U.S. corporate pension funding ratios remained well above 100% at the end of September as investment returns continue to outpace rising liability values, according to two new reports.
First, Wilshire Advisors estimated the aggregate funding ratio of U.S. corporate plans reached 101.6% as of Sept. 30, an increase of 0.3 percentage points above the 101.3% funding ratio newly estimated by the firm as of Aug. 31.
"September's funded status improved due to continued increases in asset values, with most asset classes posting positive returns during the month. The FT Wilshire 5000 Index recorded its fifth consecutive monthly increase, closing at an all-time high and rising more than 20% during the first three quarters of 2024,"said Ned McGuire, managing director at Wilshire, in an Oct. 2 news release.
“In September, the Federal Reserve began its rate-cutting campaign with a 50-basis-point reduction, with corporate bond yields, used to value corporate pension liabilities, declining for the fifth consecutive month totaling nearly 70 basis points over this period,” said McGuire.
“Despite the increase in liability values, U.S. corporate pension plans remain over 100% funded in aggregate, due to larger asset values increases.”

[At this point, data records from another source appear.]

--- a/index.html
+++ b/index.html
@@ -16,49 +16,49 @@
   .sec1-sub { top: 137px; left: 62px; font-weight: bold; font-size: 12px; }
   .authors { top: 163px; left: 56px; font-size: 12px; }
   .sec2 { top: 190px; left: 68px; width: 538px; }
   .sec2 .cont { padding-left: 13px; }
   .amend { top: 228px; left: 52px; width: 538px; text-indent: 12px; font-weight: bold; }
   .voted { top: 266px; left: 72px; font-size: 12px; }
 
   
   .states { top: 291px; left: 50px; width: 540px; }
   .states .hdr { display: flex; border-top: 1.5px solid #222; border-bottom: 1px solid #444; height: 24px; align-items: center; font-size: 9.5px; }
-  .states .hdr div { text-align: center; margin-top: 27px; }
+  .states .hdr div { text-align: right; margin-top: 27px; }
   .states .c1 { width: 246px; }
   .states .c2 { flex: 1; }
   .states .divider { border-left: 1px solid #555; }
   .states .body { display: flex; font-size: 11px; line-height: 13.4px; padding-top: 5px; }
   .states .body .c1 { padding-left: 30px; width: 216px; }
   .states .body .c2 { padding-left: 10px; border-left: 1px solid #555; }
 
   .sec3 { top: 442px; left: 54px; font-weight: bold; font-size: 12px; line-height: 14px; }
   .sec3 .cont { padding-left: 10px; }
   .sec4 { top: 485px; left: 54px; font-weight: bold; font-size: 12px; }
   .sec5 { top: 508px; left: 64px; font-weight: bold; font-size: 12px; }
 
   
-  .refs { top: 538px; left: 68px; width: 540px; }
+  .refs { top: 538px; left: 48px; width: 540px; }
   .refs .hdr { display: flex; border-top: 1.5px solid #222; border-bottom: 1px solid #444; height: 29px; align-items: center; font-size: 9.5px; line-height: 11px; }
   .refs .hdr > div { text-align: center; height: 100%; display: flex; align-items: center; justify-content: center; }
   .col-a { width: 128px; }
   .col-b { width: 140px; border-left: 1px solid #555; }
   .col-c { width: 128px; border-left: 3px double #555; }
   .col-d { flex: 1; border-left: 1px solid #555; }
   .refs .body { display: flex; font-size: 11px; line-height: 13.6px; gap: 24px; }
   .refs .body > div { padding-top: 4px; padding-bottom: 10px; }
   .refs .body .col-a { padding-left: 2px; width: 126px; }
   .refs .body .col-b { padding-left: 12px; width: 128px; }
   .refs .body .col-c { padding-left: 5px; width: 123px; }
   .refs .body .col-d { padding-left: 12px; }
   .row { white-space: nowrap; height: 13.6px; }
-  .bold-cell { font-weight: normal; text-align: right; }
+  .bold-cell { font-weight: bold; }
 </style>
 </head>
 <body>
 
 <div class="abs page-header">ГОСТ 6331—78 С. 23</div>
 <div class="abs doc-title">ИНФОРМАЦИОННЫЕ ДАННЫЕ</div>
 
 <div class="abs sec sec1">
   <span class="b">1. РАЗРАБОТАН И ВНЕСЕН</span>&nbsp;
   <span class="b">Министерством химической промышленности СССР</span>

Wilshire's assumed asset allocation is 32% long-duration fixed income, 28% core fixed income, 24% domestic equity, 14% international equity and 2% real estate.
In another monthly report, Legal & General Investment Management America estimated the average funding ratio of the typical U.S. corporate pension plan increased to 110% as of Sept. 30 from 109.9% a month earlier.
LGIMA's Pension Solutions Monitor cited the MSCI ACWI Total Gross index and S&P 500 index returning 2.4% and 2.1%, respectively, during September.
The positive performance offset a rise in liabilities that LGIMA said was the result of a decrease in discount rates of 21 basis points in the month ended Sept. 30, driven by the Treasury component falling 17 basis points and the credit component tightening by 4 basis points.
The monitor assumes a typical liability profile using a duration of 12 years and an asset allocation of 50% MSCI ACWI index and 50% Bloomberg U.S. Long Government/Credit index.
LGIMA estimated that corporate plans with that profile would have seen asset values increase by 2.3 percentage points, offsetting a 2.3-percentage-point rise in liability values.